Sisters of the Snake by Sarena Nanua and Sasha Nanua
Separated at birth, Ria and Rani live opposite lives. Ria is a scavenger, living on the stolen scraps, evading danger at every corner. Rani is kept inside the palace walls, longing for her chance to see the world outside. When Rani and Ria meet, their resemblance is unmistakable. They plan to switch lives, but at what cost? This fantasy adventure is a clever retelling of Mark Twain’s The Prince and the Pauper, with twin co-authors!
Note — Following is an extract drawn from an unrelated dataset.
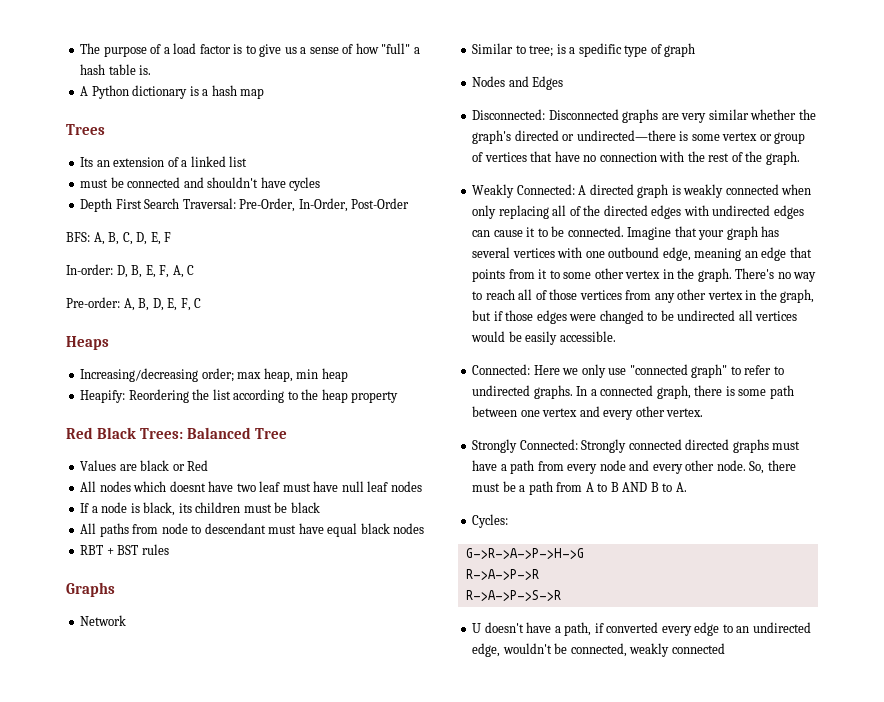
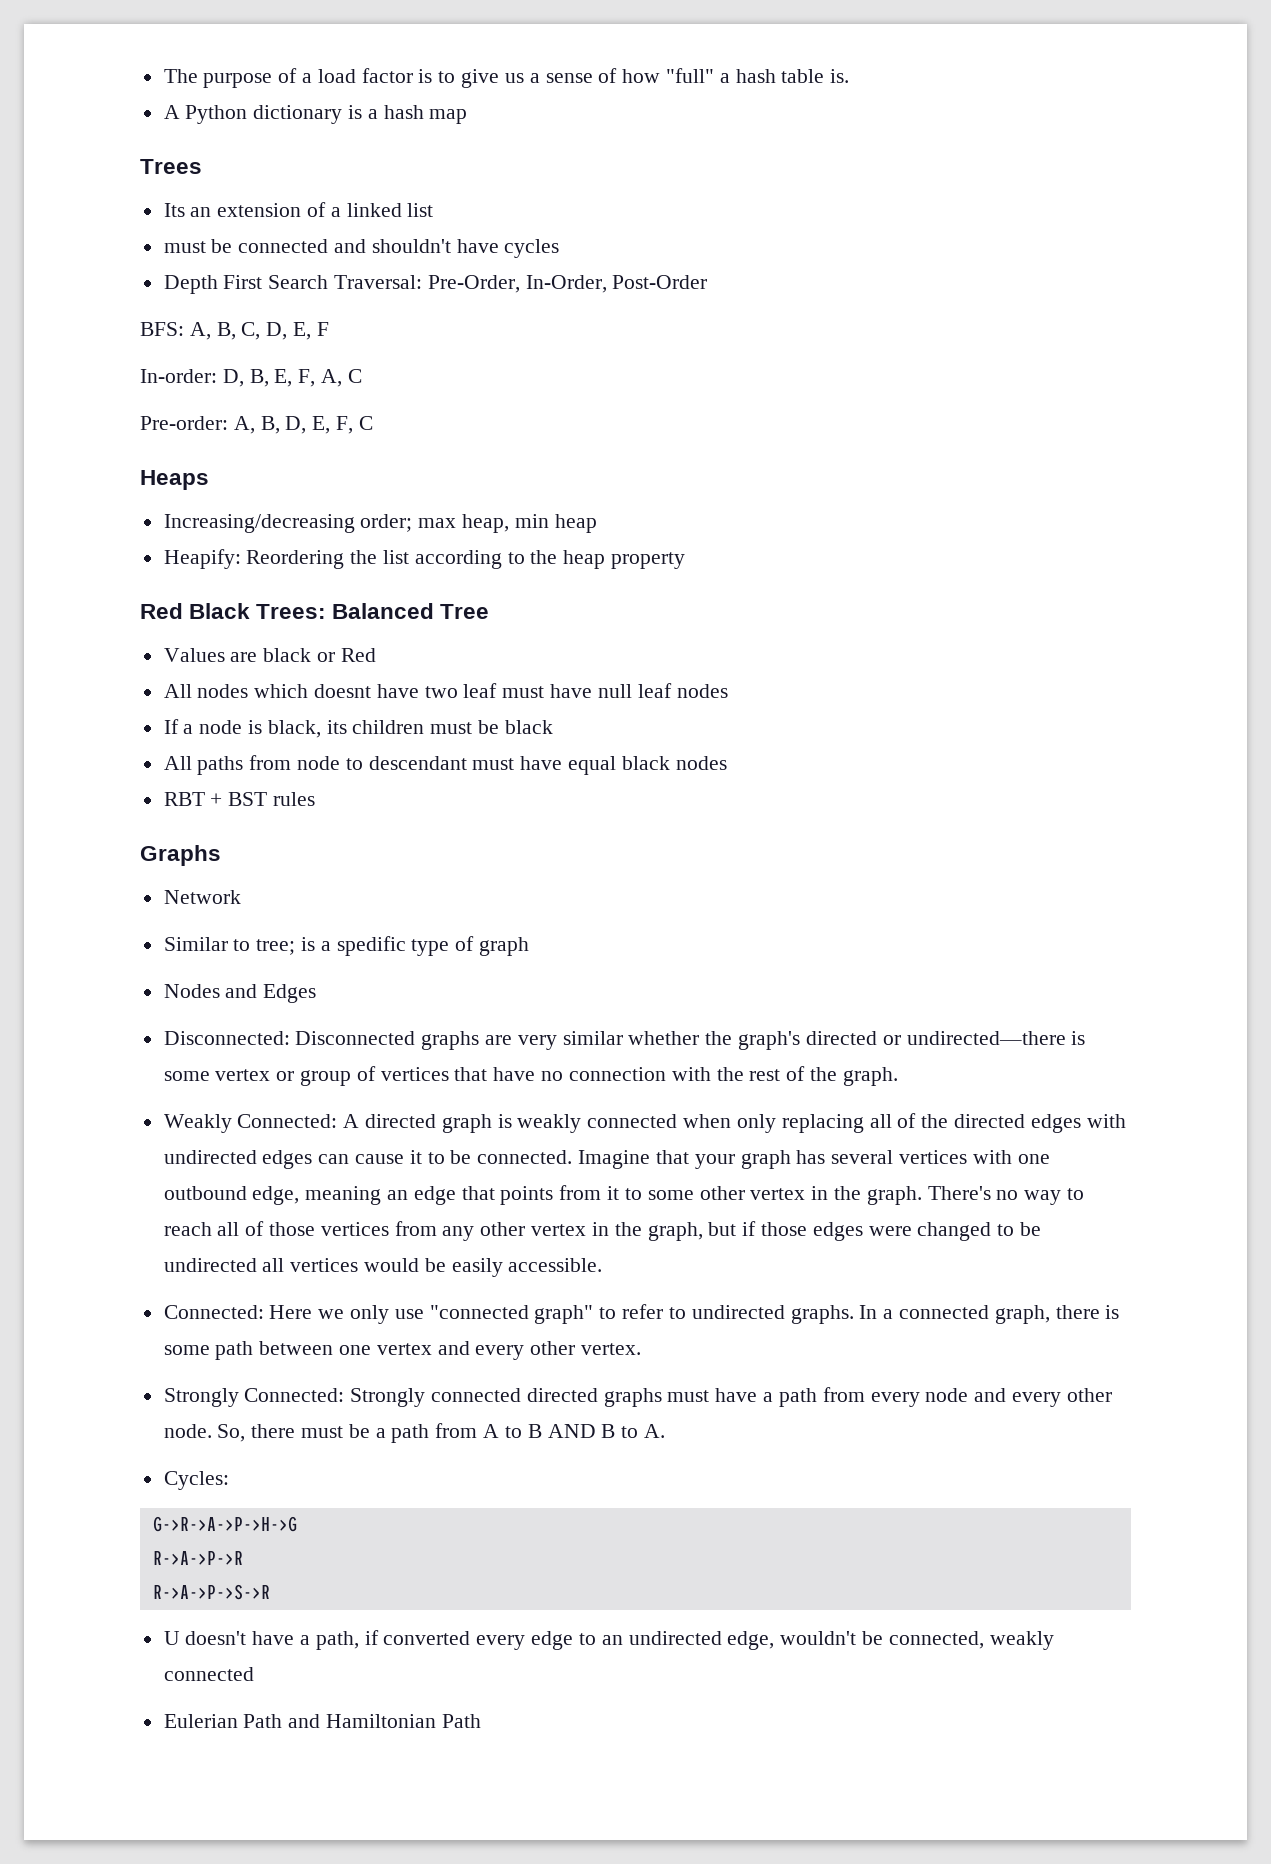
(725, 648) none -> [163,1714,481,1728] // Eulerian Path and Hamiltonian Path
This Poison Heart by Kaylynn Bayron
After Briseis’s aunt wills Briseis her estate, Bri hopes that spending time at the rural estate’s gardens will help her learn to control her gift. Since she was young, Bri has been able to grow blooms from seeds with a single touch. Gardens of flowers, plants, herbs and even an apothecary wait for Bri and her parents at the new estate. When new neighbors ask Bri for cures and elixirs, suddenly Bri is caught up in a world she’s never known. This lush blend of The Secret Garden and Greek mythology is full of sinister secrets and dark intrigue.
Marley by Jon Clinch
The holiday season wouldn’t be complete without the annual clanking of the ghost Marley’s chains. This novel imagines Jacob Marley as a young man, as he earned the chains that he would wear in the afterlife. Marley and Scrooge meet as students, where they quickly pick up on each other’s less charitable traits. As young men, they build their business on greed and deception, cashing in on illegal trade. Their youthful brotherhood smashed by pure ambition and greed, Marley and Scrooge have little left in common. This sinister novel adds tangible weight to Marley’s chains.
Legendborn by Tracy Deonn
Yes, the Arthurian Legends are solidly in the legends and folklore category, but there are at least three Arthurian retellings that are considered children’s classics, so let’s roll with this one. After the death of her mother, Bree finds escape in a program for exceptionally bright students. Her first night on campus reveals a secret society of magicians, called the Legendborn, who protect against magical attacks. Bits and pieces from Bree’s memory begin to resurface, and she’s determined to join the Legendborn. Secrets and magic fuel this gritty reimagining of the Knights of the Round Table epic.
Wicked by Gregory Maguire
Even if you’ve listened to Idina Menzel belt out “Defying Gravity” 7000 times, Maguire’s haunting and politically unstable Oz may feel unfamiliar. Wicked chronicles the life of Elphaba Thropp, the green girl, from university days of animal rights activism, to dark magic and illicit love affairs. Religious and political overtones, combined with violence, sex, and profanity make Wicked very much an adult take on The Wonderful Wizard of Oz.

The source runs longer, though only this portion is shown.